A faithful copy of every entry, with the pictures removed, is what is needed here.

++++++++

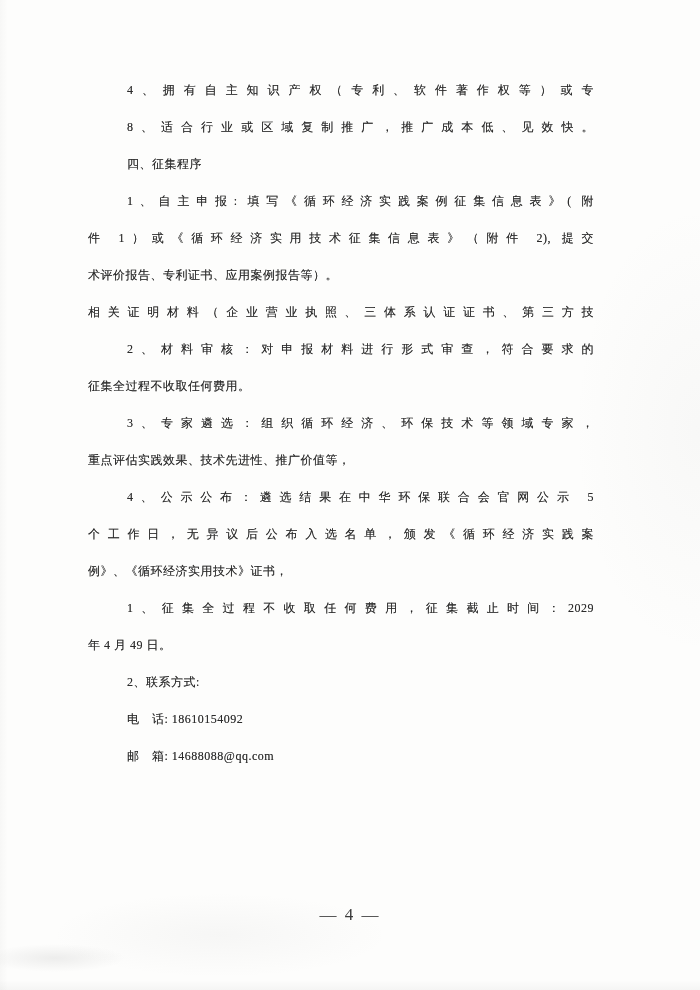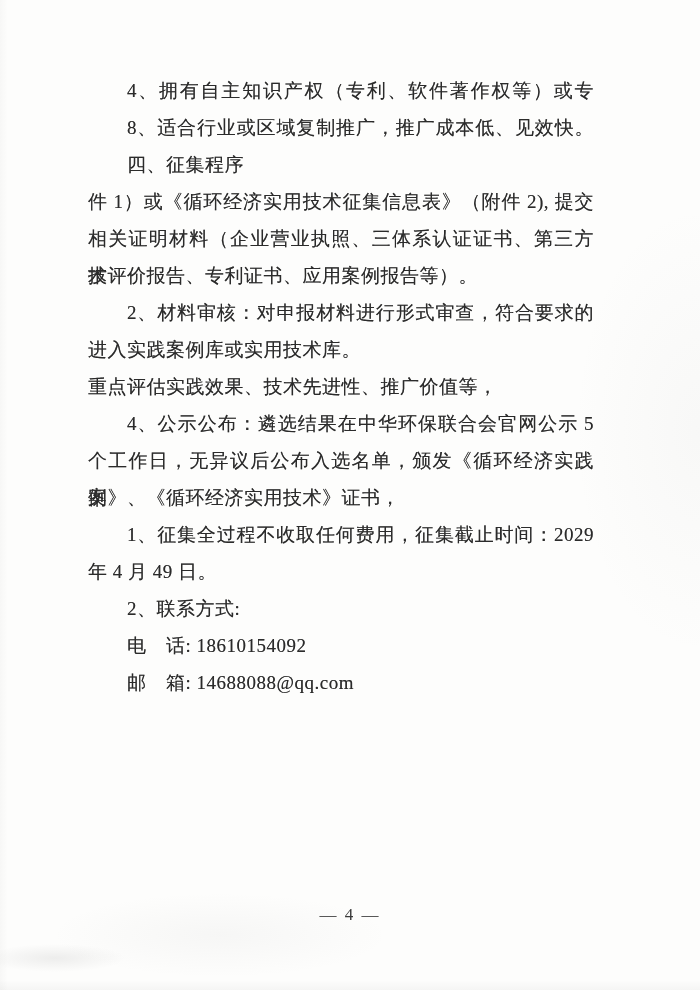"4、拥有自主知识产权（专利、软件著作权等）或专" .line { font-size: 19px -> 12px }
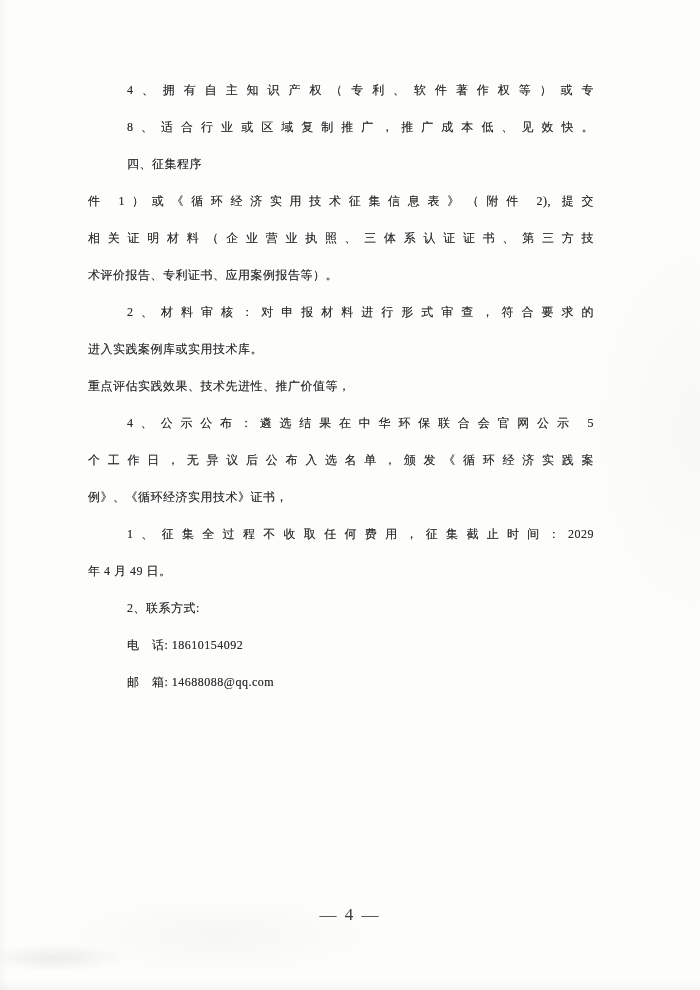"1、自主申报: 填写《循环经济实践案例征集信息表》( 附" div.line { html: none -> <div>1、自主申报: 填写《循环经济实践案例征集信息表》( 附</div> }
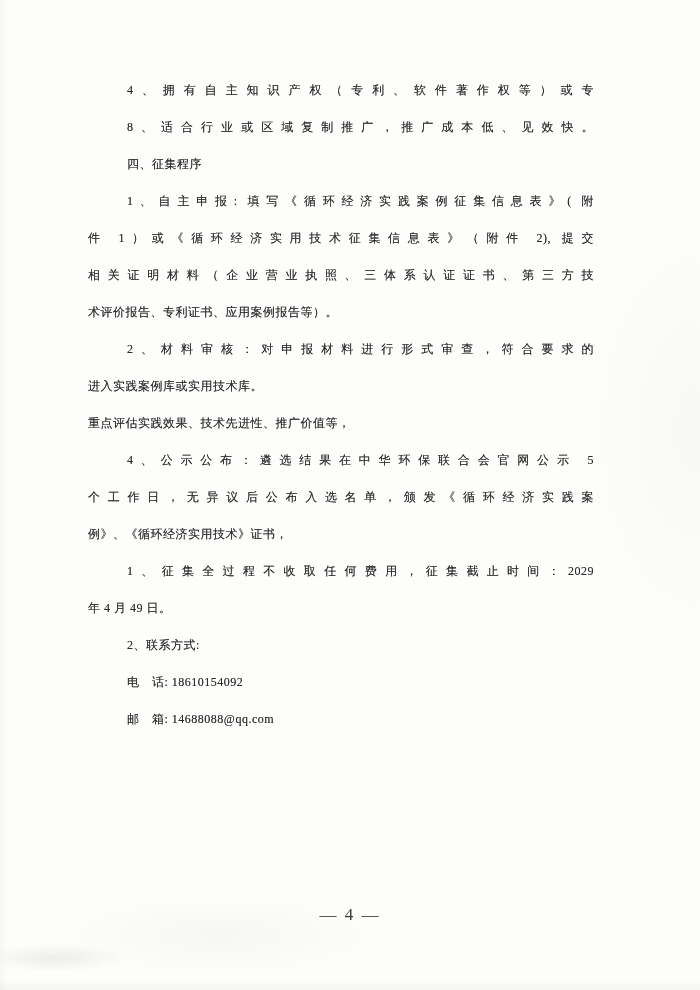"相关证明材料（企业营业执照、三体系认证证书、第三方技" div.line { order: before "术评价报告、专利证书、应用案例报告等）。" -> after "术评价报告、专利证书、应用案例报告等）。" }
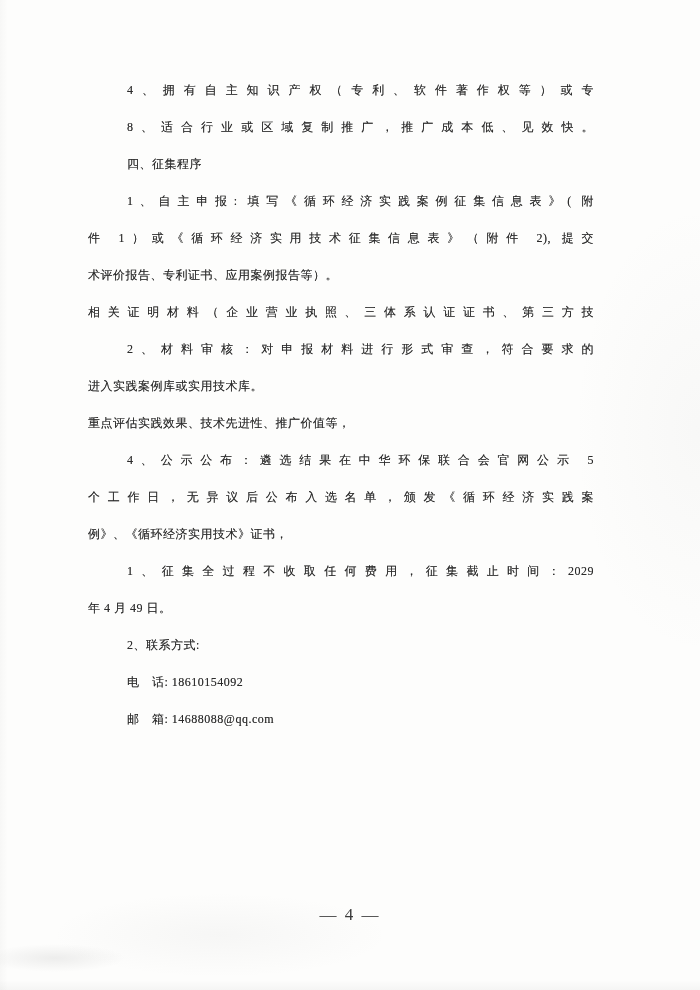"进入实践案例库或实用技术库。" div.line { text: 进入实践案例库或实用技术库 -> 征集全过程不收取任何费用 }
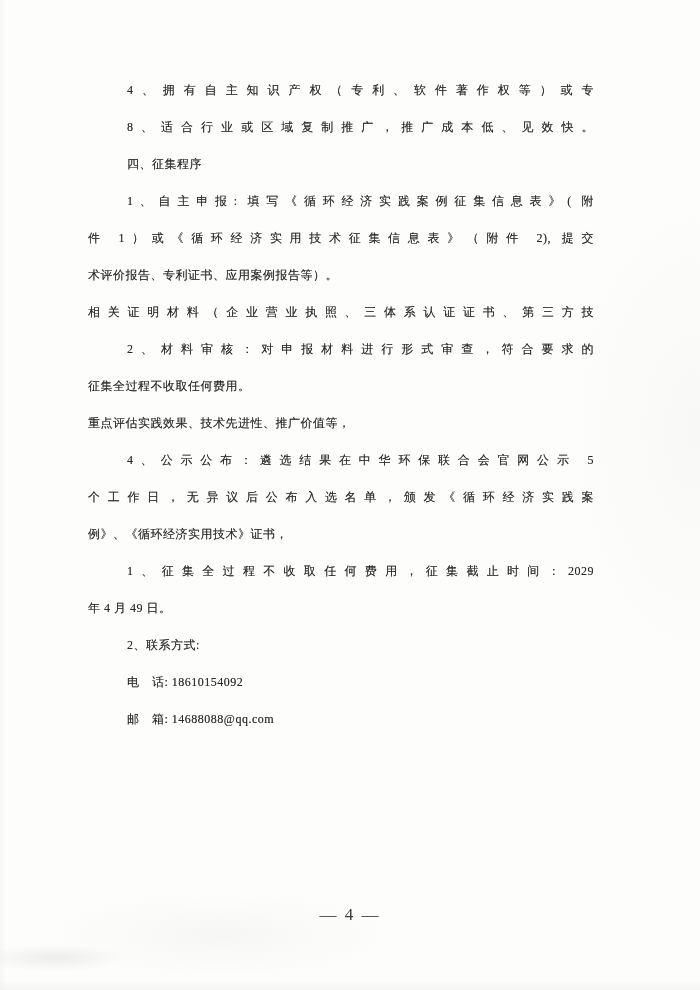"3、专家遴选：组织循环经济、环保技术等领域专家，" div.line { html: none -> <div>3、专家遴选：组织循环经济、环保技术等领域专家，</div> }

++++++++

# Solution for this problem
"4、拥有自主知识产权（专利、软件著作权等）或专" .line { font-size: 19px -> 12px }
"1、自主申报: 填写《循环经济实践案例征集信息表》( 附" div.line { html: none -> <div>1、自主申报: 填写《循环经济实践案例征集信息表》( 附</div> }
"相关证明材料（企业营业执照、三体系认证证书、第三方技" div.line { order: before "术评价报告、专利证书、应用案例报告等）。" -> after "术评价报告、专利证书、应用案例报告等）。" }
"进入实践案例库或实用技术库。" div.line { text: 进入实践案例库或实用技术库 -> 征集全过程不收取任何费用 }
"3、专家遴选：组织循环经济、环保技术等领域专家，" div.line { html: none -> <div>3、专家遴选：组织循环经济、环保技术等领域专家，</div> }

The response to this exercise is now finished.